Hello brooklynyogini
I just posted the response to your other question at Dhanurasana: feet are not aligned.
This seems like a fairly straightforward pose. There are some critical elements that I can outline in point form if you like:
1) Grab at the foot just below the toes. Don’t take this one lightly. You want to grab in the place where you are going to get most opening in your foot and ankle. Grabbing more around the arch toward or at the ankle gives you less leverage on this opening.
2) Kick the feet backward. Point the toes. As your feet move back against pointed toes you will FEEL that opening. The resultant leg movement will be in the direction your toes are pointed. This is why you don’t get much height when you flex your feet (because the resultant movement is mainly backward). This is also why you don’t grip at the arch or worse at the ankle.
3) Kick your knees up to the ceiling. It is good to breakdown the kick into these 2 components. It certainly gives me some focus in the pose. I am not just kicking. I have something tangible to test. I can check that I am kicking back or up as hard as I can at any given moment. I can feel what lets go when I am losing stamina.
4) Squeeze your bottom hard. Mind you when you progress sometimes it helps for the very flexible to surrender this area to release up further.
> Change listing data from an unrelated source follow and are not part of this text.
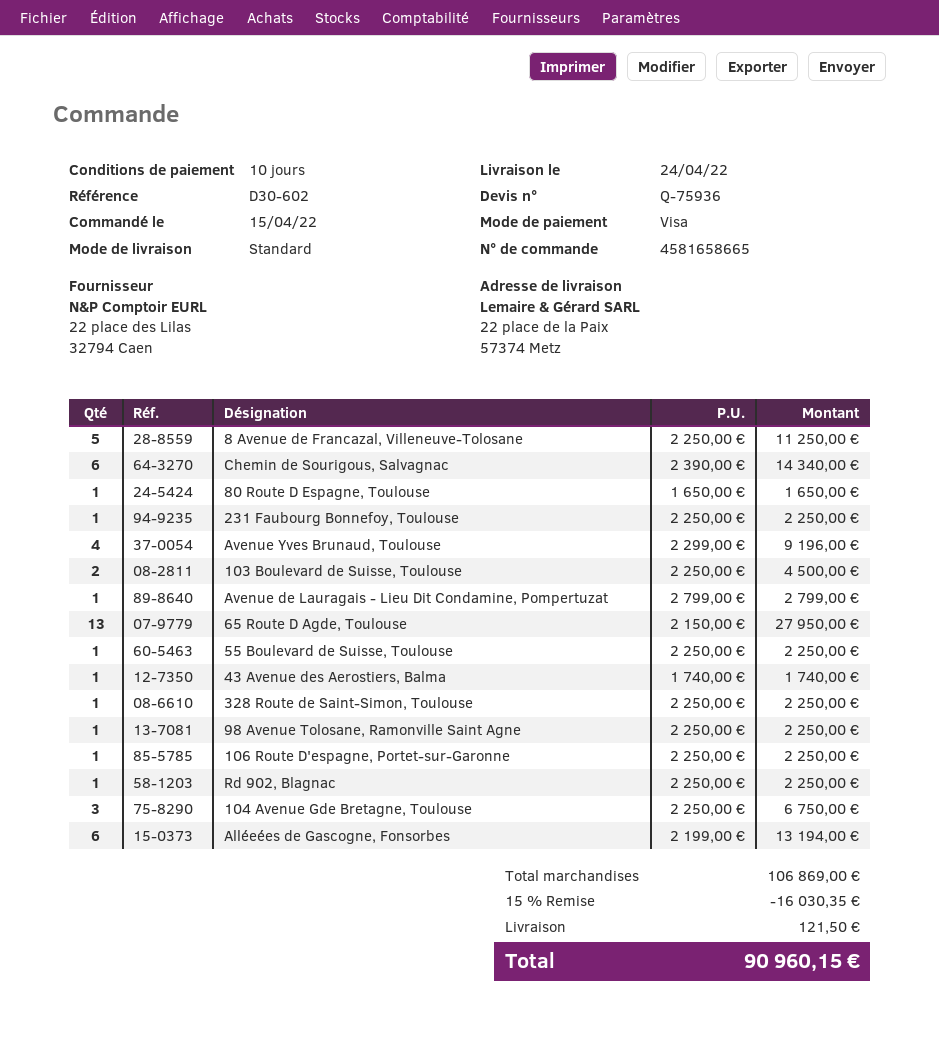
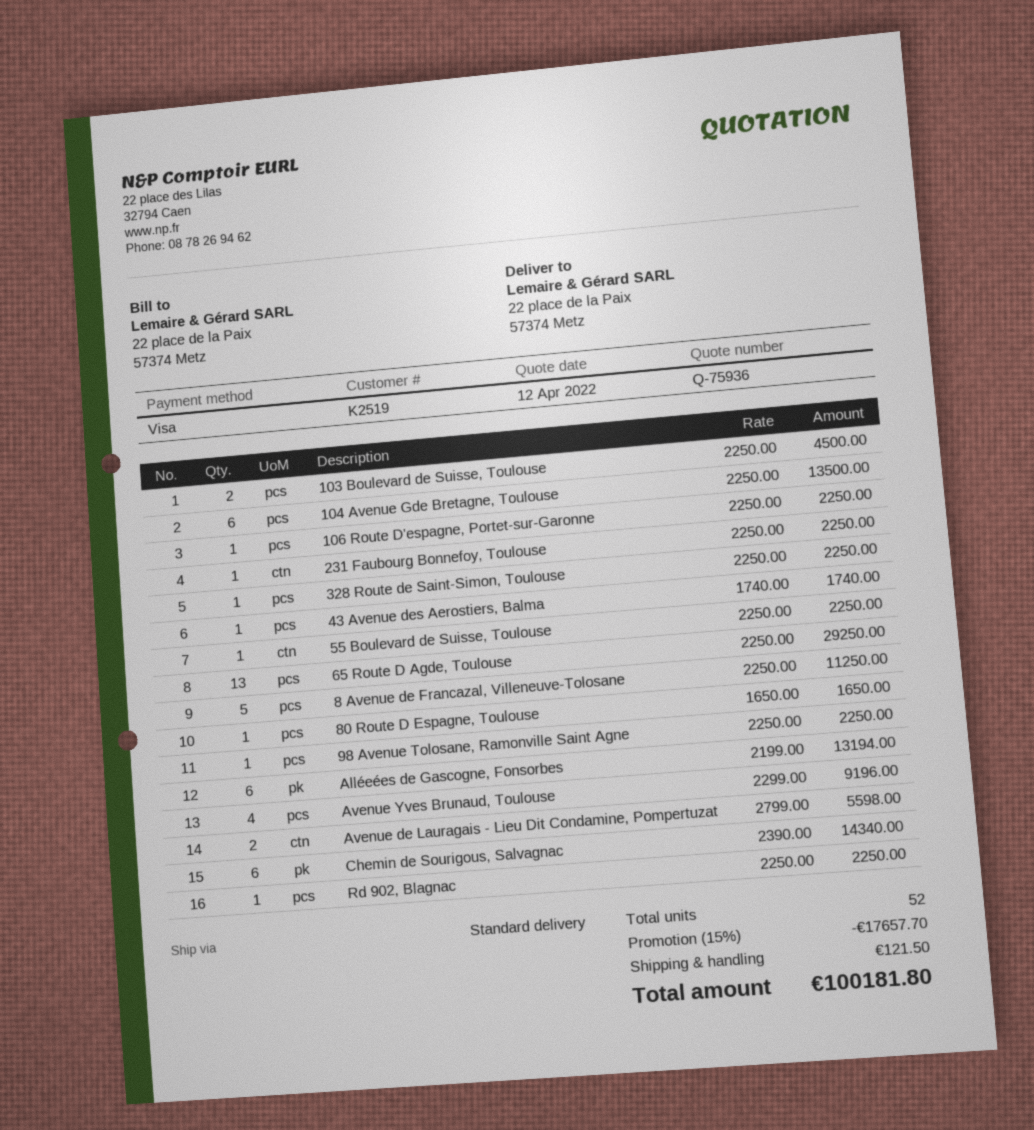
Avenue de Lauragais - Lieu Dit Condamine, Pompertuzat: 1 x 2799.00 = 2799.00 -> 2 x 2799.00 = 5598.00
65 Route D Agde, Toulouse: 13 x 2150.00 = 27950.00 -> 13 x 2250.00 = 29250.00
104 Avenue Gde Bretagne, Toulouse: 3 x 2250.00 = 6750.00 -> 6 x 2250.00 = 13500.00
discount: 15% = 16030.35 -> 15% = 17657.70
total: 90960.15 -> 100181.80

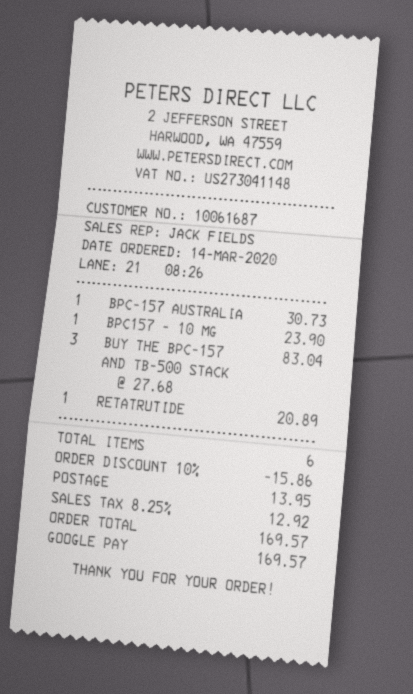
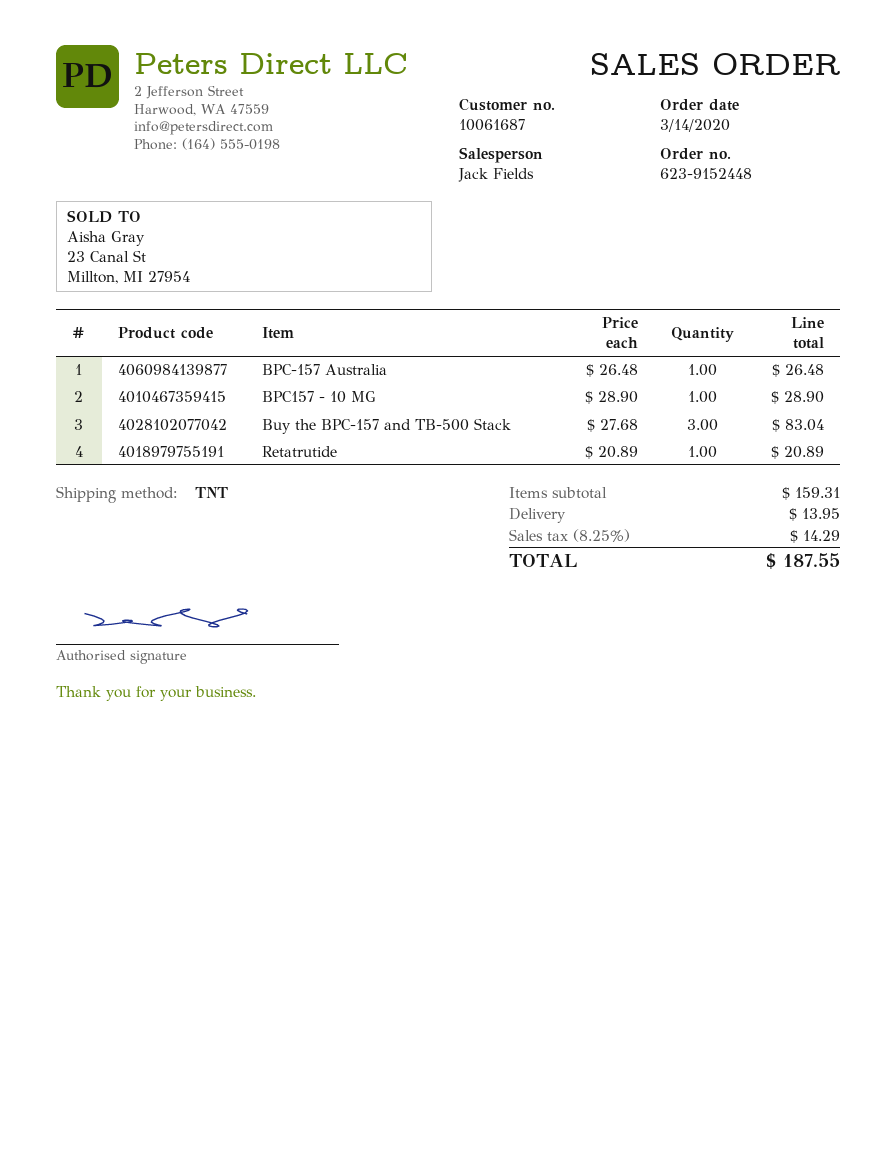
BPC-157 AUSTRALIA: 1 x 30.73 = 30.73 -> 1 x 26.48 = 26.48
BPC157 - 10 MG: 1 x 23.90 = 23.90 -> 1 x 28.90 = 28.90
discount: 10% = 15.86 -> none
tax: 8.25% = 12.92 -> 8.25% = 14.29
total: 169.57 -> 187.55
However most students need to squeeze their butts.
5) When you kick, your arms become straight but NOT active. The only thing active is the grip. When the kick drives the pose it means the legs are pulling the arms into position. Think ‘surrender’.
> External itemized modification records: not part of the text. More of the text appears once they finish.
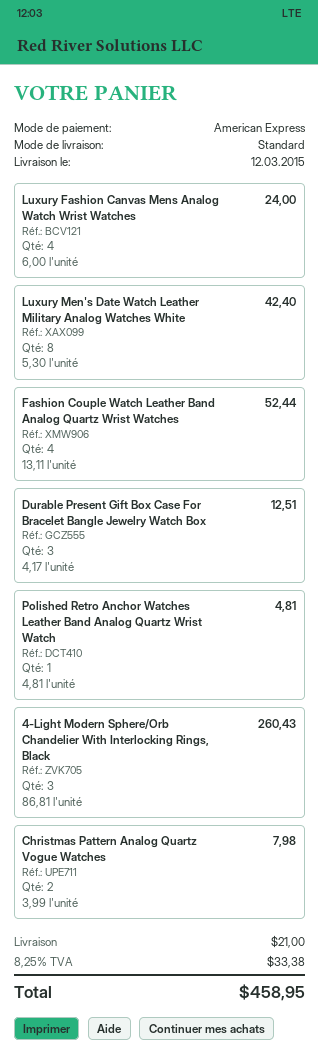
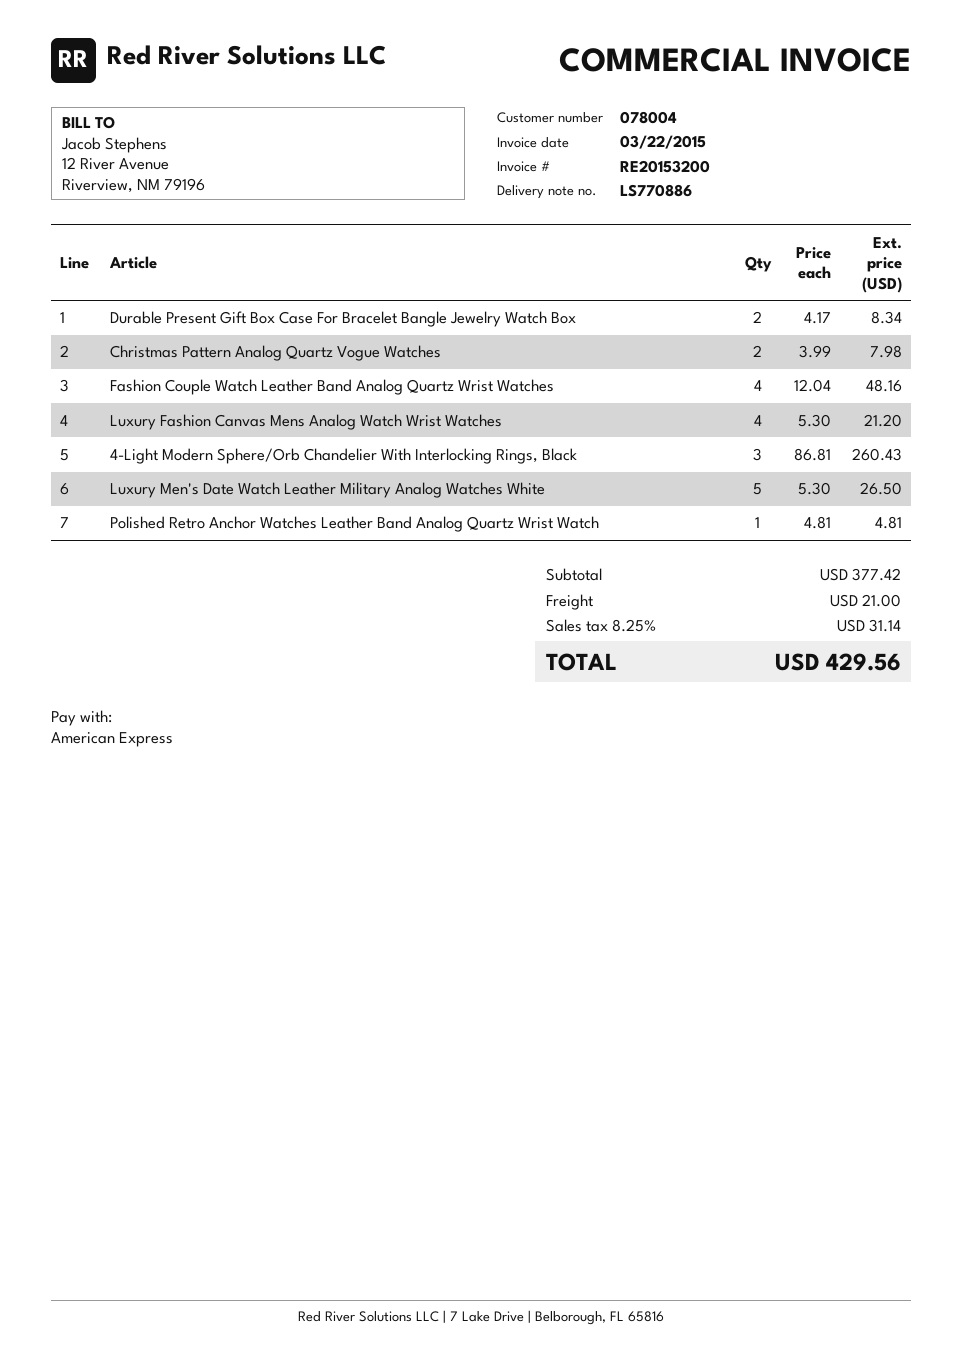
Luxury Fashion Canvas Mens Analog Watch Wrist Watches: 4 x 6.00 = 24.00 -> 4 x 5.30 = 21.20
Luxury Men's Date Watch Leather Military Analog Watches White: 8 x 5.30 = 42.40 -> 5 x 5.30 = 26.50
Fashion Couple Watch Leather Band Analog Quartz Wrist Watches: 4 x 13.11 = 52.44 -> 4 x 12.04 = 48.16
Durable Present Gift Box Case For Bracelet Bangle Jewelry Watch Box: 3 x 4.17 = 12.51 -> 2 x 4.17 = 8.34
tax: 8.25% = 33.38 -> 8.25% = 31.14
total: 458.95 -> 429.56

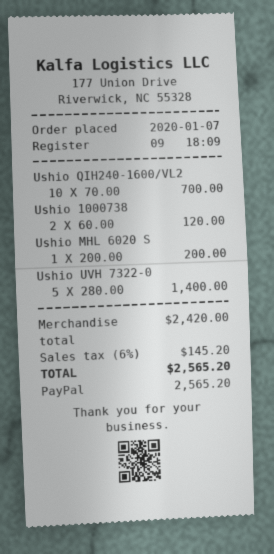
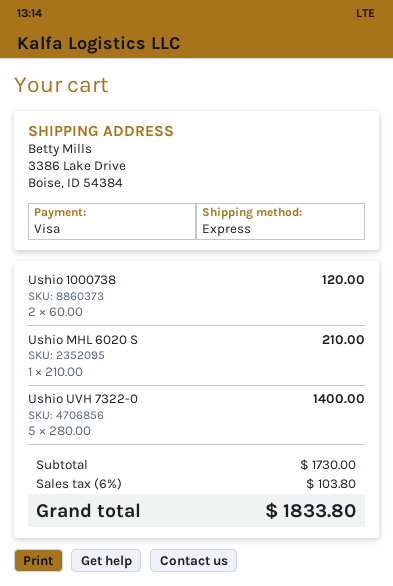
payment method: PayPal -> Visa
Ushio QIH240-1600/VL2: 10 x 70.00 = 700.00 -> none
Ushio MHL 6020 S: 1 x 200.00 = 200.00 -> 1 x 210.00 = 210.00
subtotal: 2420.00 -> 1730.00
tax: 6% = 145.20 -> 6% = 103.80
total: 2565.20 -> 1833.80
6) Consciously let your shoulders release behind you. You cannot do this if your arms are activated or your shoulders hold tension. Transfer all your attention to leg strength knees kicking back AND feet up and butt squeezed.
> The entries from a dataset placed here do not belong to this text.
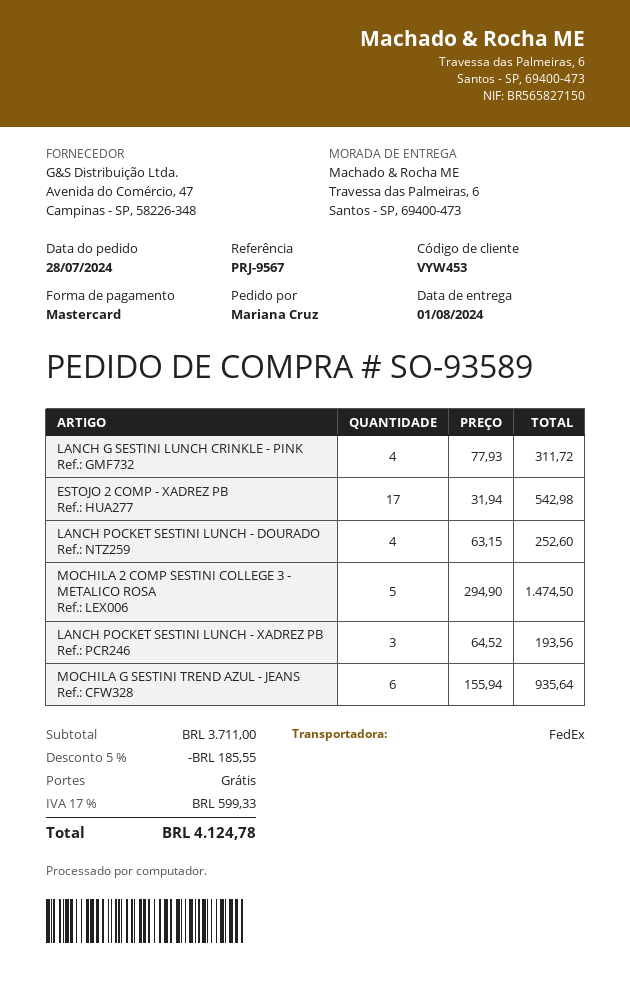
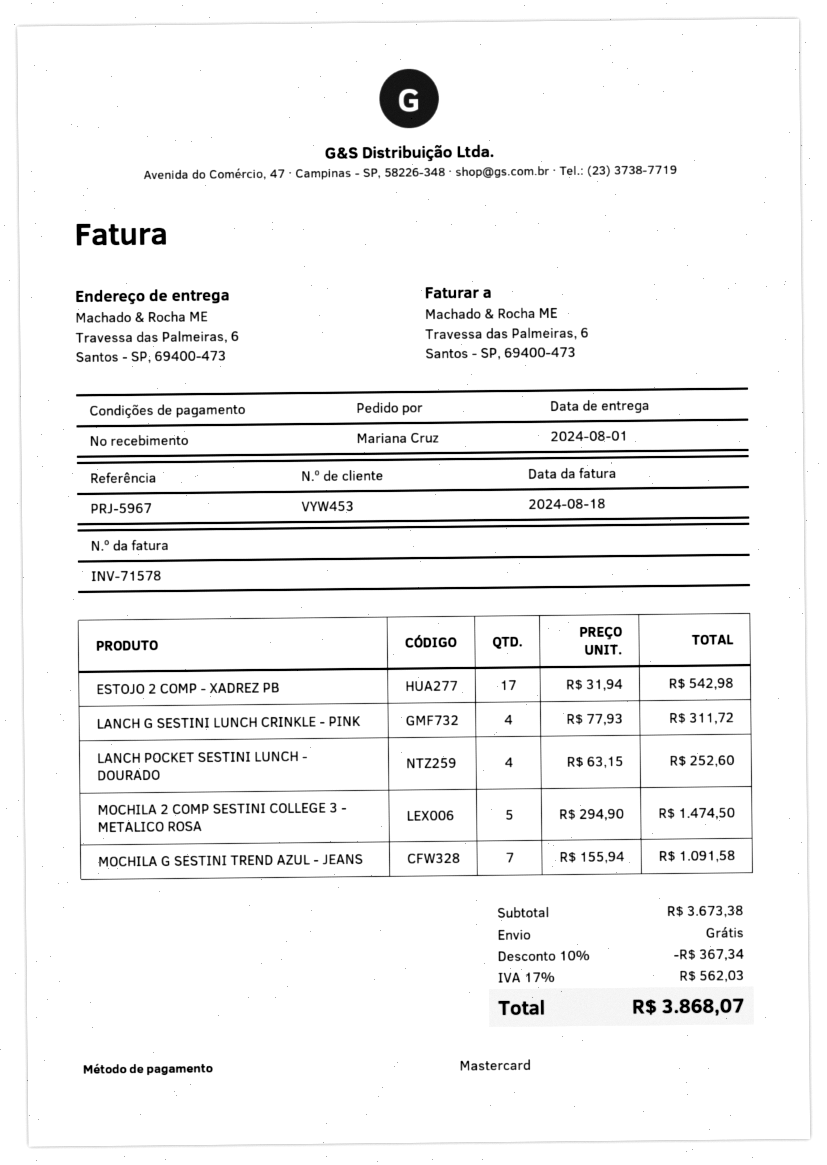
reference: PRJ-9567 -> PRJ-5967
LANCH POCKET SESTINI LUNCH - XADREZ PB: 3 x 64.52 = 193.56 -> none
MOCHILA G SESTINI TREND AZUL - JEANS: 6 x 155.94 = 935.64 -> 7 x 155.94 = 1091.58
subtotal: 3711.00 -> 3673.38
discount: 5% = 185.55 -> 10% = 367.34
tax: 17% = 599.33 -> 17% = 562.03
total: 4124.78 -> 3868.07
7) Always look up and back behind you, as far as you can.
8) B R E A T H E.... slow it down. Feed those muscles by breathing as long, deep and slow as you can. This has the effect of making 20 seconds seem sooo much shorter. It is the difference between the perception of 8-10 breaths or 4-5 long ones. It is very calming and creates focus. You will feel empowered with this one little technique.
A really useful visualization I like to use and recommend is this: Kick your legs behind you as if you were trying to straighten them back out to the wall behind you parallel to the floor. The only thing standing in your way is the grip on your feet; and your arms just HAVE to surrender to the kick.